• _YOUR ASSIGNMENT_: Filter the data for lines with the word "Guardian" and copy those lines.
********
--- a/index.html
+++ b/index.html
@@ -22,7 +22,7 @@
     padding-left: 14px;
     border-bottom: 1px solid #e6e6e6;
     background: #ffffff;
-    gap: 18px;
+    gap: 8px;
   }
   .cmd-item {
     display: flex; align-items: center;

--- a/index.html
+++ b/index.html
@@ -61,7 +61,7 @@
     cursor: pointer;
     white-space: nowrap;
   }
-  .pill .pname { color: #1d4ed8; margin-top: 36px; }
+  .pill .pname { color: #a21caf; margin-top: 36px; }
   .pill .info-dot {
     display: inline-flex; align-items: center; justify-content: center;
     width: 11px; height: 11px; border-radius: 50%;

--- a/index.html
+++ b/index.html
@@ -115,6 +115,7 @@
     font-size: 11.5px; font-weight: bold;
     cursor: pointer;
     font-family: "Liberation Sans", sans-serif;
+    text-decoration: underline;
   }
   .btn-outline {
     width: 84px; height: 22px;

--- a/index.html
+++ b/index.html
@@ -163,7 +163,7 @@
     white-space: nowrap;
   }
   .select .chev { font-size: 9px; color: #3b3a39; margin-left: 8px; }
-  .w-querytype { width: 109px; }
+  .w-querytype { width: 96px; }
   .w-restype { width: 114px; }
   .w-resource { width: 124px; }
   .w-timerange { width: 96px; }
********
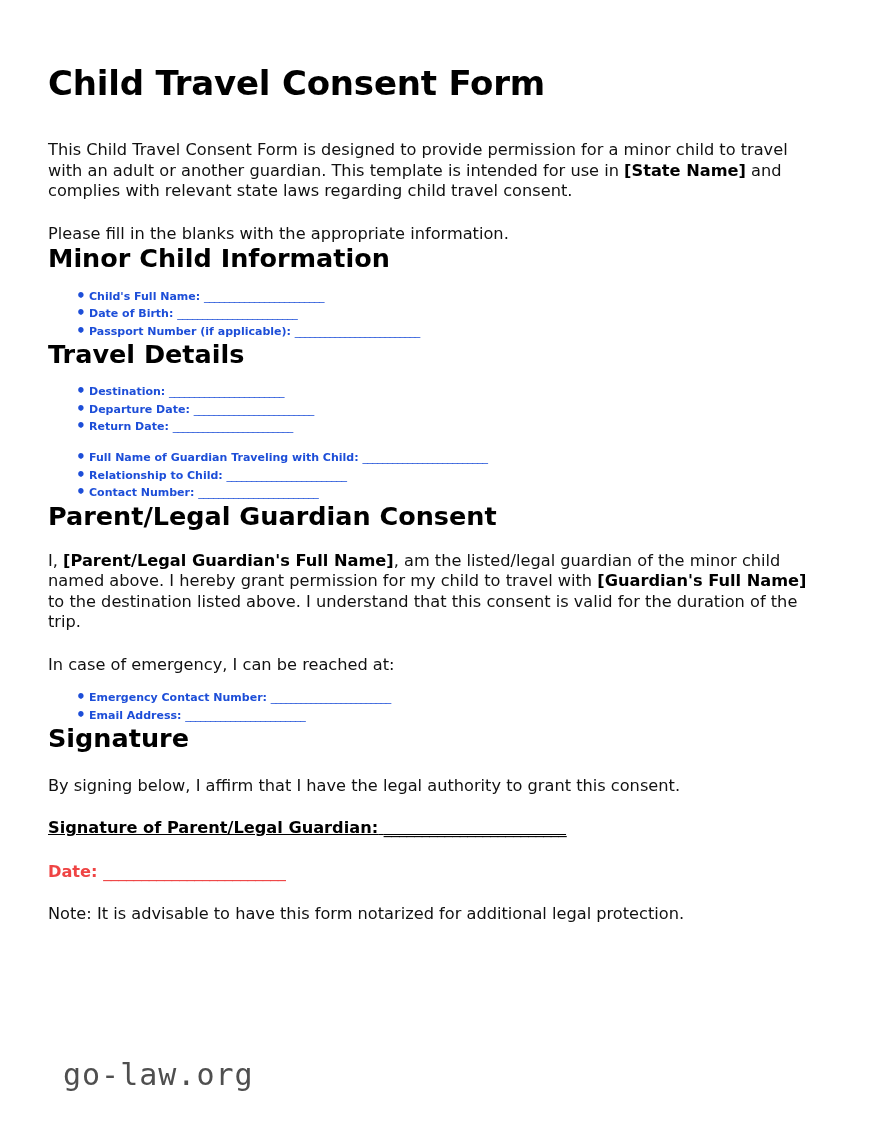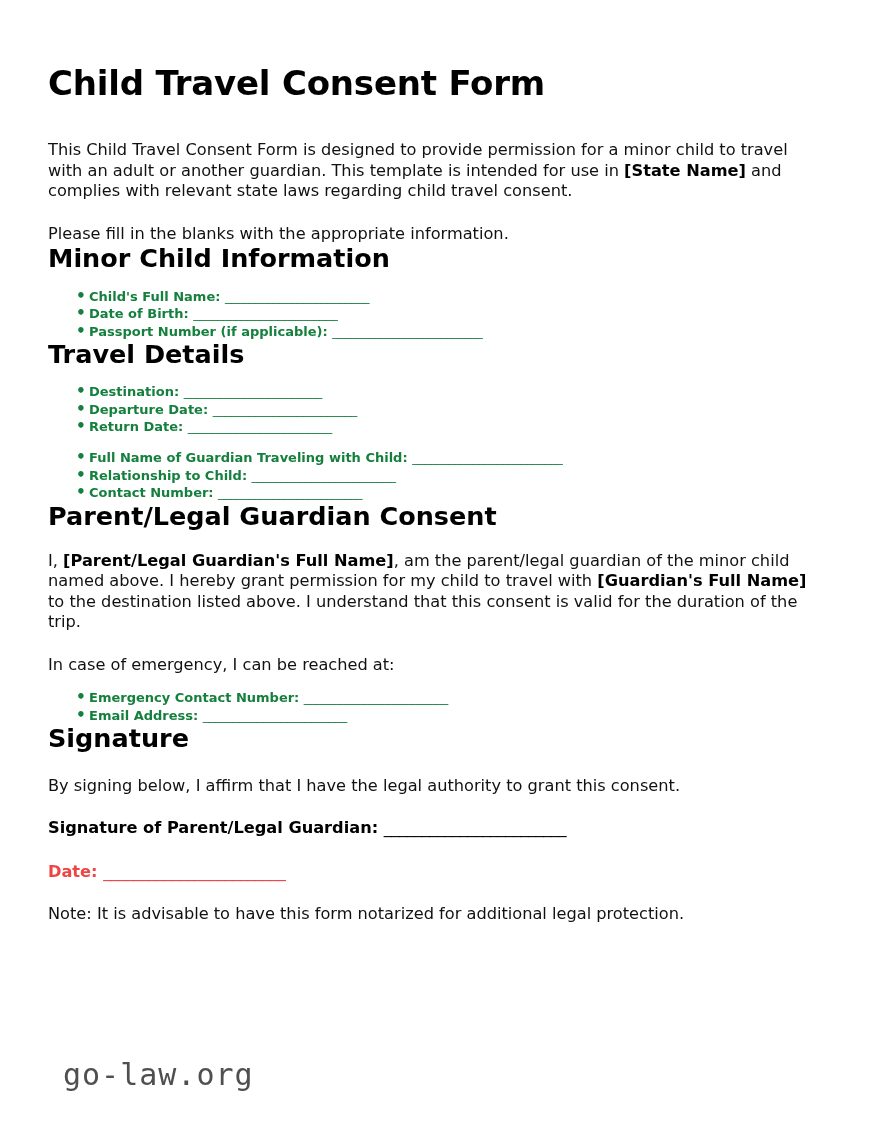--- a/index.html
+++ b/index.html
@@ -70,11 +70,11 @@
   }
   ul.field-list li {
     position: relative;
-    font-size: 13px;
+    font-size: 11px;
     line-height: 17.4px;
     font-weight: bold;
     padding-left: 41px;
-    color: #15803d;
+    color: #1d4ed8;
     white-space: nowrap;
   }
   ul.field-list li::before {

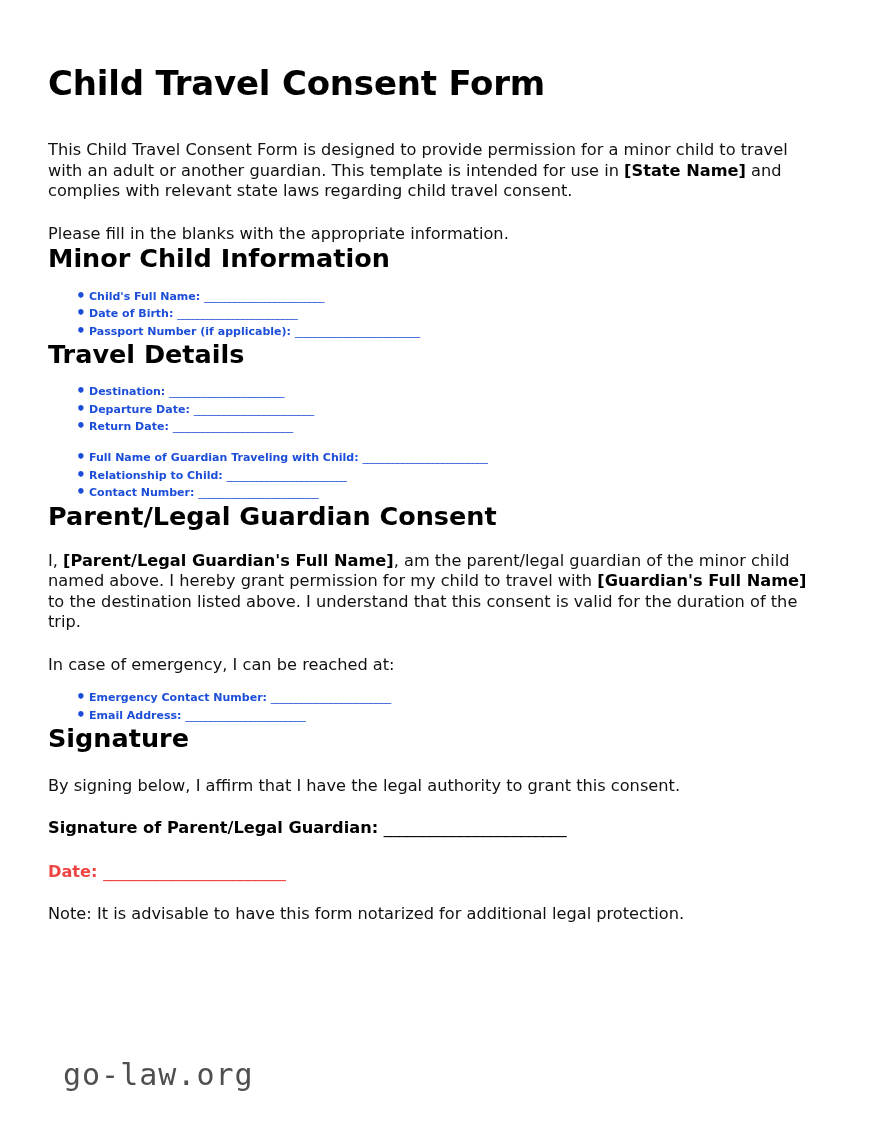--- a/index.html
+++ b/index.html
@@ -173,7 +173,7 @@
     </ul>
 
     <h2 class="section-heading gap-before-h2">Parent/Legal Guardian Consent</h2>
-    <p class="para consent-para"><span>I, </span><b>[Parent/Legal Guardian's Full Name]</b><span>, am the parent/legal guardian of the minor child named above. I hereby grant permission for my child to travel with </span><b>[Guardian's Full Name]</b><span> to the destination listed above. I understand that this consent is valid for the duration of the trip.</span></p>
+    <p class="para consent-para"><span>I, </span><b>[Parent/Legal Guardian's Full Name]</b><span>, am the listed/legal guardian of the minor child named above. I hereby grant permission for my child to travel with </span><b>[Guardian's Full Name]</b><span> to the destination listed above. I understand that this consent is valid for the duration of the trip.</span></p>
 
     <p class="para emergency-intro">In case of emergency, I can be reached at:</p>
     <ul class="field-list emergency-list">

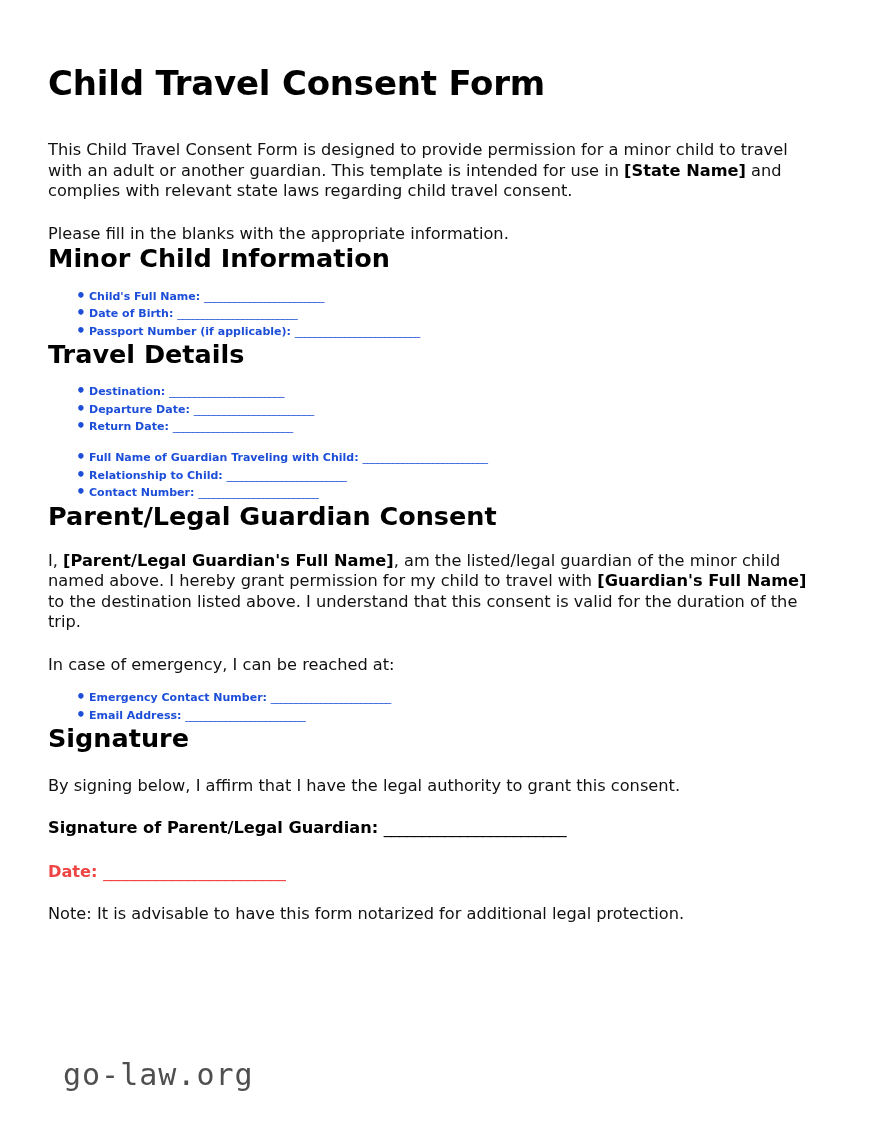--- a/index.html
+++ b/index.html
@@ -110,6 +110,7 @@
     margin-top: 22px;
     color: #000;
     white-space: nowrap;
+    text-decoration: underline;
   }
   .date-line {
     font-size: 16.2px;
********
• _OUTPUT_:
     <h2 class="section-heading gap-before-h2">Parent/Legal Guardian Consent</h2>
-    <p class="para consent-para"><span>I, </span><b>[Parent/Legal Guardian's Full Name]</b><span>, am the parent/legal guardian of the minor child named above. I hereby grant permission for my child to travel with </span><b>[Guardian's Full Name]</b><span> to the destination listed above. I understand that this consent is valid for the duration of the trip.</span></p>
+    <p class="para consent-para"><span>I, </span><b>[Parent/Legal Guardian's Full Name]</b><span>, am the listed/legal guardian of the minor child named above. I hereby grant permission for my child to travel with </span><b>[Guardian's Full Name]</b><span> to the destination listed above. I understand that this consent is valid for the duration of the trip.</span></p>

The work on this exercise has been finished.